In light of these revelations, NAO recommended that the MDF adhere strictly to making payments using original invoices to prevent potential financial improprieties and to ensure transparency and accountability in its financial transactions.

In another clear breach of financial regulations, the Malawi Defence Force (MDF) failed to account for fuel purchases totalling MK220,370,890.92 properly.

According to NAO, this finding contravenes the Treasury Instructions 5.9 (b) of 2004, which mandate that all transactions must be recorded in a primary government record or ledger.

An audit revealed that while the MDF procured significant quantities of fuel, these purchases were not recorded in the fuel ledger.

NAO says this lapse in record-keeping made it challenging for auditors to verify the proper use of the fuel.

Notably, substantial amounts were spent across various units: Chilumba (MK3,800,000.00), MAFCO (MK1,450,000.00), Engineers Battalion (MK24,694,560.00), Marine (MK18,730,231.00), and the largest portion at Headquarters (MK171,696,099.92).

NAO says such oversight raises serious concerns about the potential misuse of fuel, given the absence of proper disposal records.
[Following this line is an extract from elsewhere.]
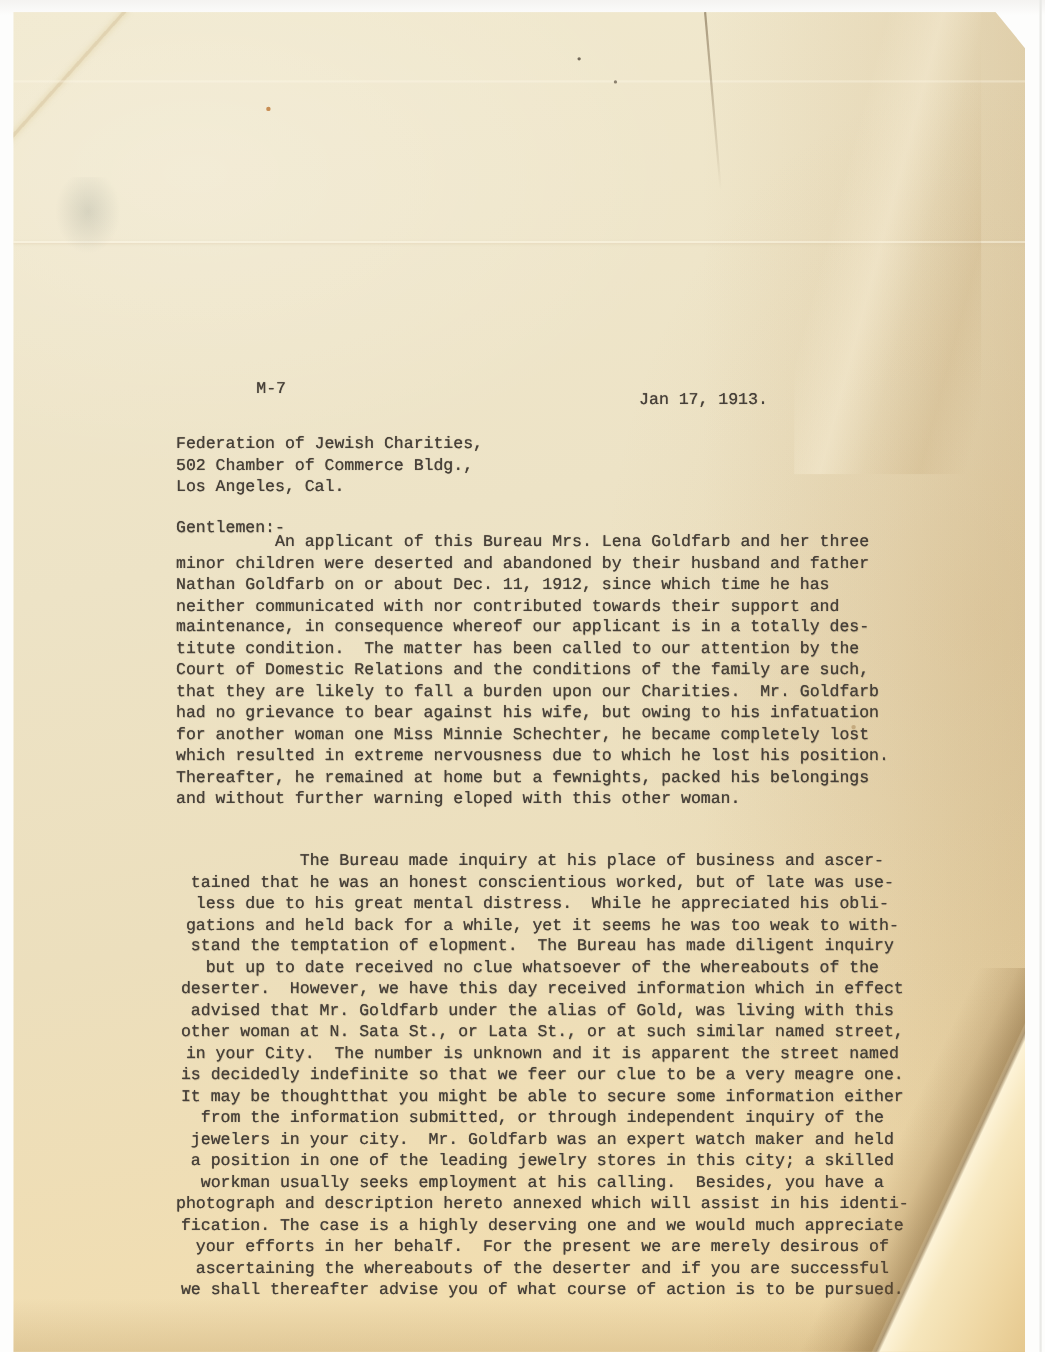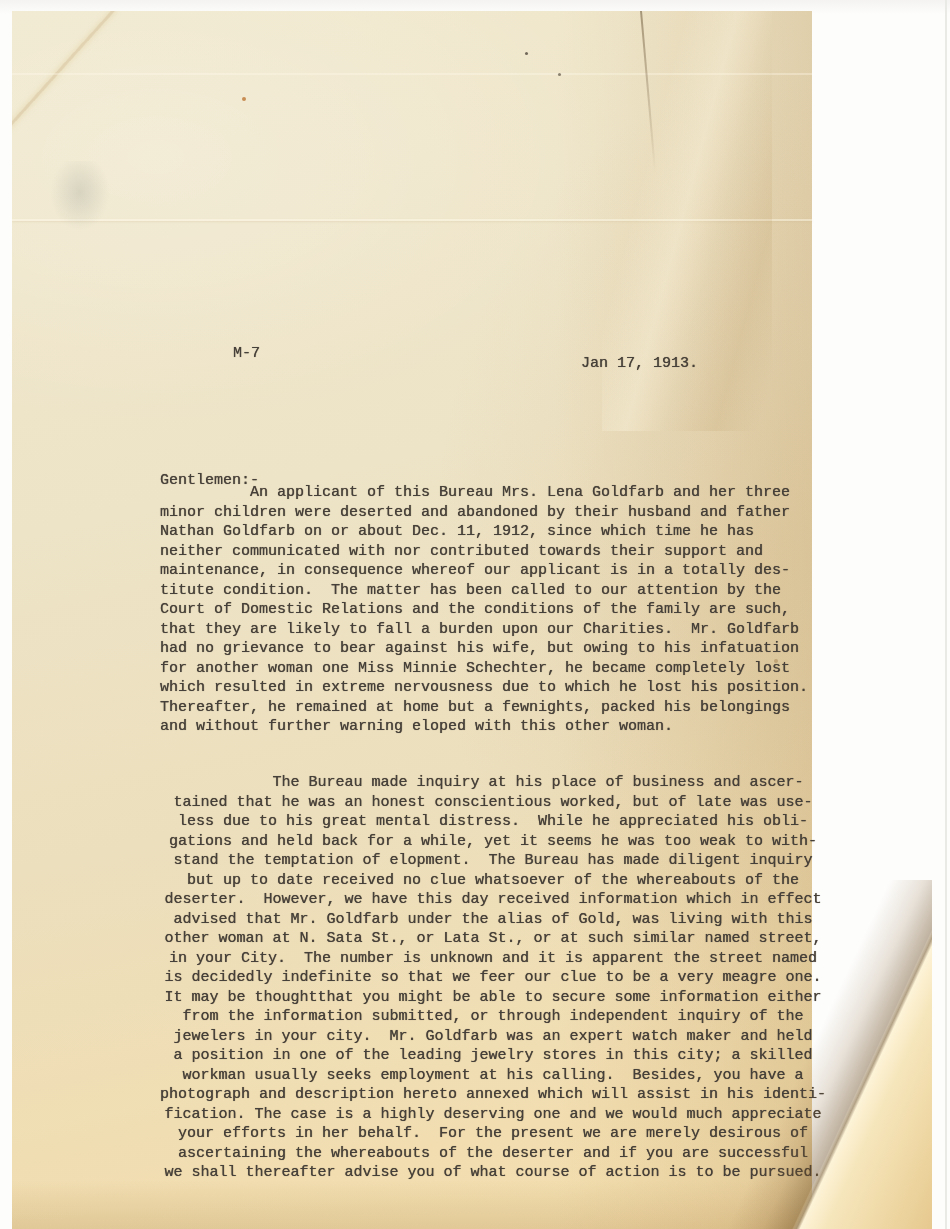"M-7" .paper { width: 800px -> 920px }
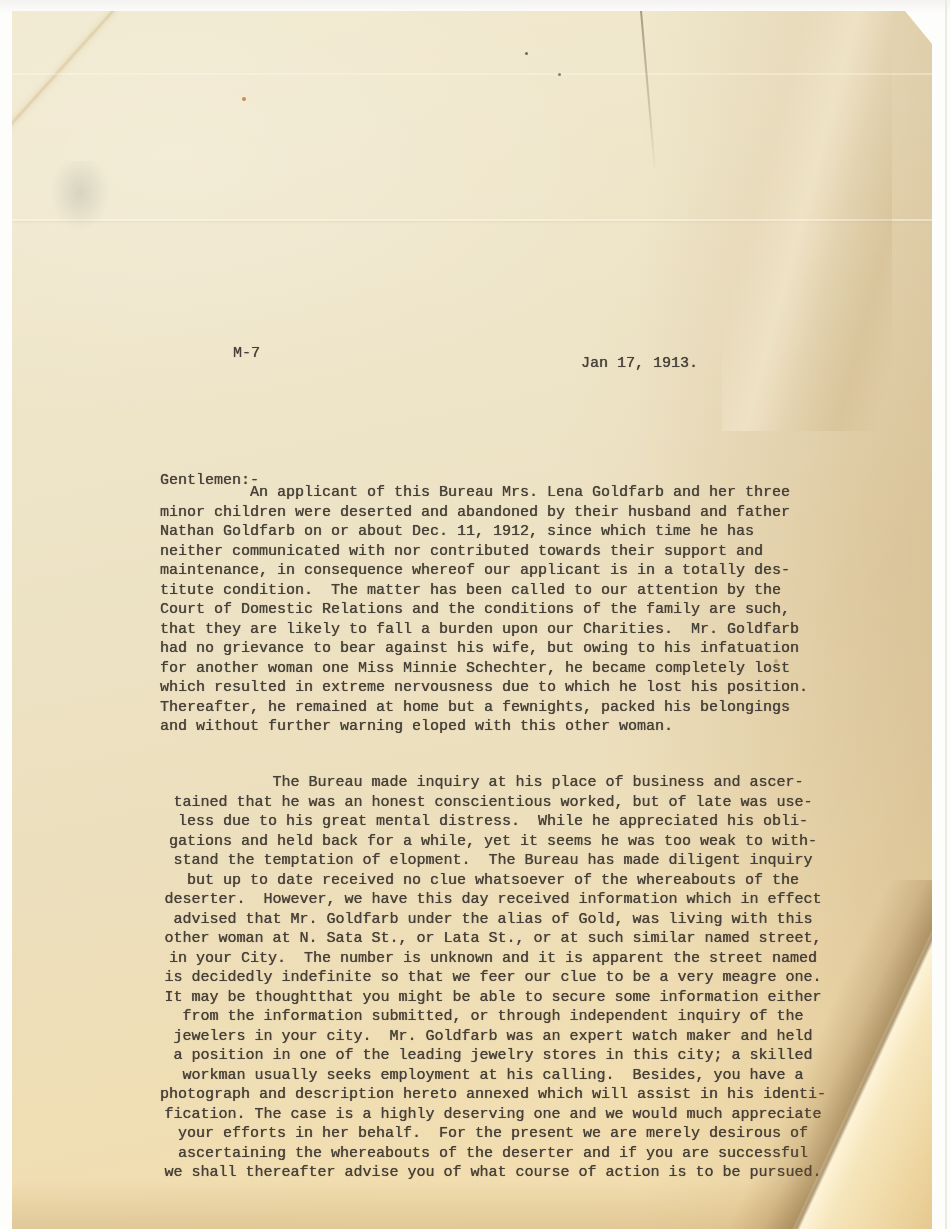"Federation of Jewish Charities," div.tw { html: none -> <div>Federation of Jewish Charities, 502 Chamber of Commerce Bldg., Los Angeles, Cal.</div> }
The auditors recommend that the MDF should rigorously record all fuel procurements in the fuel register before distribution to enhance transparency and accountability.

In response, MDF management noted the challenge of accounting for fuel used in directive tasks, some of which are for sensitive activities that may not follow standard accounting procedures due to security reasons. They assured that all fuel purchases were accounted for and agreed to provide the necessary documentation for audit verification upon reviewing the auditors’ schedule.

In a significant deviation from established financial protocols, the Malawi Defence Force (MDF) failed to properly account for K208,945,244.71 in food rations purchased.

NAO says this practice contravenes Treasury Instruction of 2004, which mandates the recording of bulk consumable stores in a Consumable Stores Ledger for subsequent distribution.

The audit report highlighted that several MDF units had spent on substantial rations without proper documentation.

Notable amounts included Chilumba Barracks with MK40,205,132.47, the Parachute unit with MK26,882,417.24, Lilongwe Airbase with MK2,433,000.00, and MAFCO with the largest share of MK139,417,695.00.

NAO says this lack of record-keeping raises concerns over the potential misuse and abuse of the rations, as the absence of detailed ledgers hampers accountability, and it recommended action is for the MDF to ensure that all rations are adequately recorded from the point of purchase to the issue.

In response to the audit findings, MDF management acknowledged the need for better record-keeping and committed to coordinating with all concerned army units to provide the necessary rations ledgers for further audit verification.

In another clear departure from standard procurement procedures, NAO established that the Malawi Defence Force (MDF) procured food rations valued at MK108,319,085.00 from suppliers who did not participate in the official bidding process.

NAO says this action contradicts Section 49 (1) of the Public Procurement and Disposal of Assets (PPDA) Act of 2017, which requires the acceptance of bids and contract signing with successful bidders before procurement.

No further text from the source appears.